Tractability for Understanding and Pushing forward the Limits of Efficient Solvers – TUPLES

The aim of this project is to significantly push forward the observed effectiveness of resolution systems (called "solvers") while providing the theoretical tools necessary for this purpose. We plan to address this issue through the development and exploitation of tractable classes. This study concerns the field of Artificial Intelligence, specifically the SAT (satisfiability problem in logic) and CSP (Constraint Satisfaction Problem) formalisms. Other closely-related areas of AI, such as planning, will also be studied.

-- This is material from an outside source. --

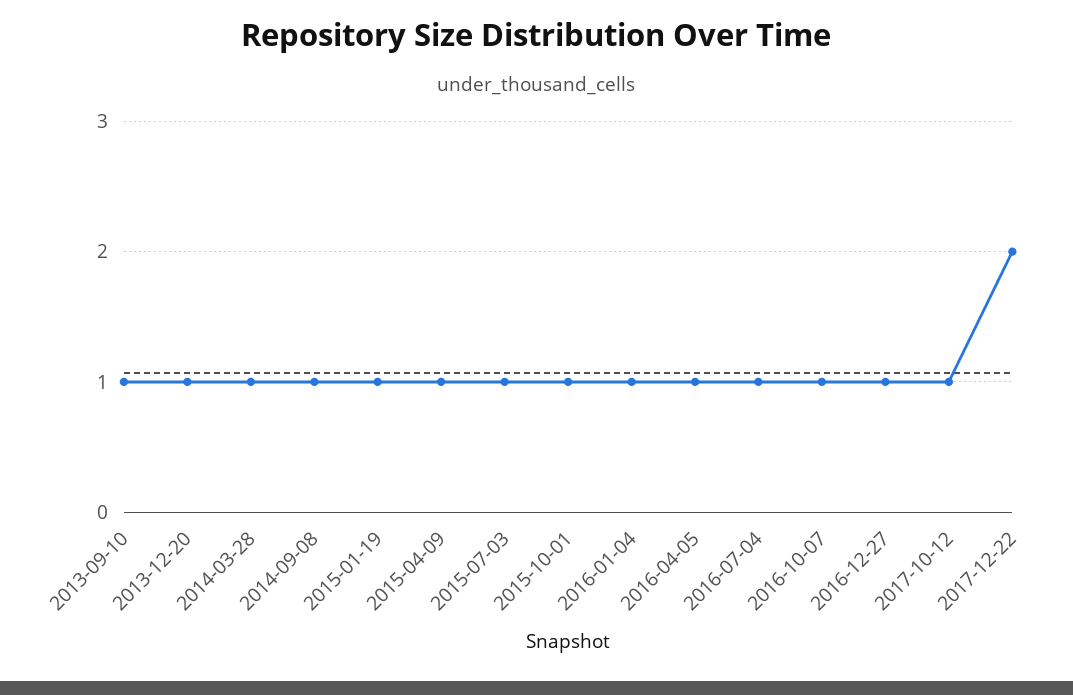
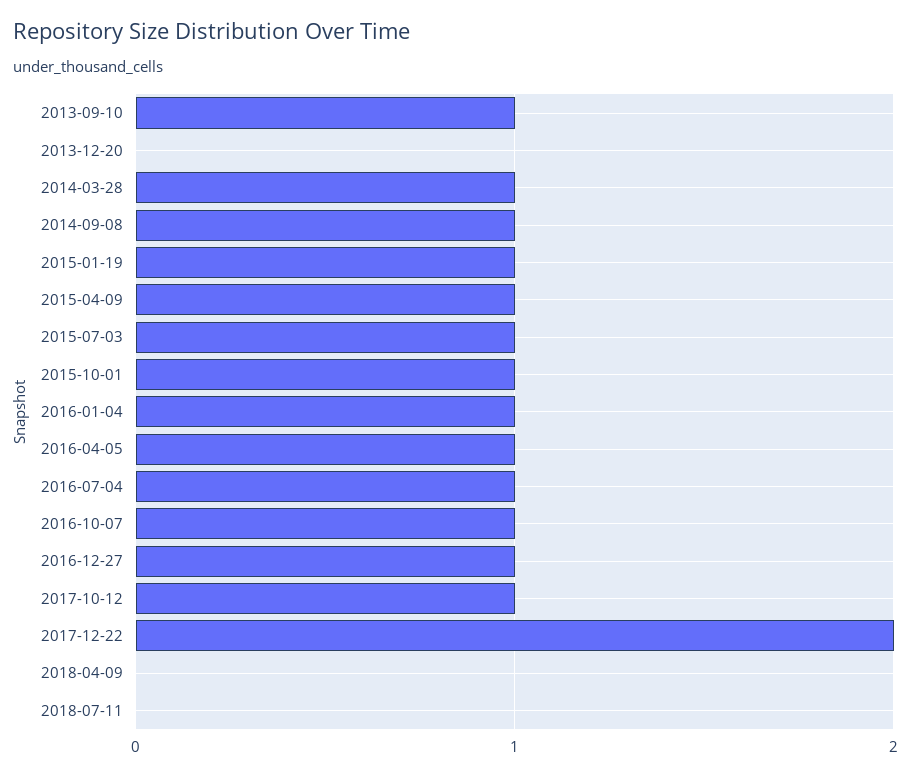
2013-12-20: 1 -> 0
2018-04-09: none -> 0
2018-07-11: none -> 0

In Complexity Theory, the study of tractable classes is designed to circumvent the difficulty of many problems in computer science (SAT and CSP are NP-complete) by trying to identify sub-problems which can be solved in polynomial time. This question has over a long period led to many developments in different areas. Two important formalisms have emerged in recent decades: SAT and CSP. They have the virtue of being both decidable and sufficiently powerful to express many problems. As they are NP-Complete, two approaches have been adopted to solve them. On the one hand, efficient optimized solvers can often be applied to very large problems from real-world applications. On the other hand, a more theoretical approach restricts the expressiveness of languages for describing problems in order to ensure the existence of efficient (polynomial-time) algorithms, these restrictions defining what are known as tractable classes. Both approaches, although they have produced significant advances, in practice or in theory, still leave many questions unanswered.

Indeed, the tractable classes exhibited are often artificial, in that the conditions guaranteeing tractability are very restrictive (SAT formulas with two literals or CSP on trees, for example). The sub-problems are then of very limited interest. Moreover, there is a real lack of unification of these classes in that, in most cases, their use requires the development of ad-hoc recognition and solving algorithms specific to just one class. This lack of generality is one reason why efficient solvers do not make use of them. In practice, many very large SAT or CSP instances (involving millions of variables) can nevertheless be solved without having recourse to these tractable classes. The power of these systems is generally based on algorithmic techniques such as constraint propagation and/or learning, backed up by extremely effective heuristics. However, despite real successes in practice, the current state of knowledge cannot theoretically explain this observed efficiency, and therefore offers no tool for a priori estimation of the effectiveness of solvers. Furthermore, a plateau appears to have been reached in terms of efficiency. To go beyond this plateau requires fundamentally new ideas.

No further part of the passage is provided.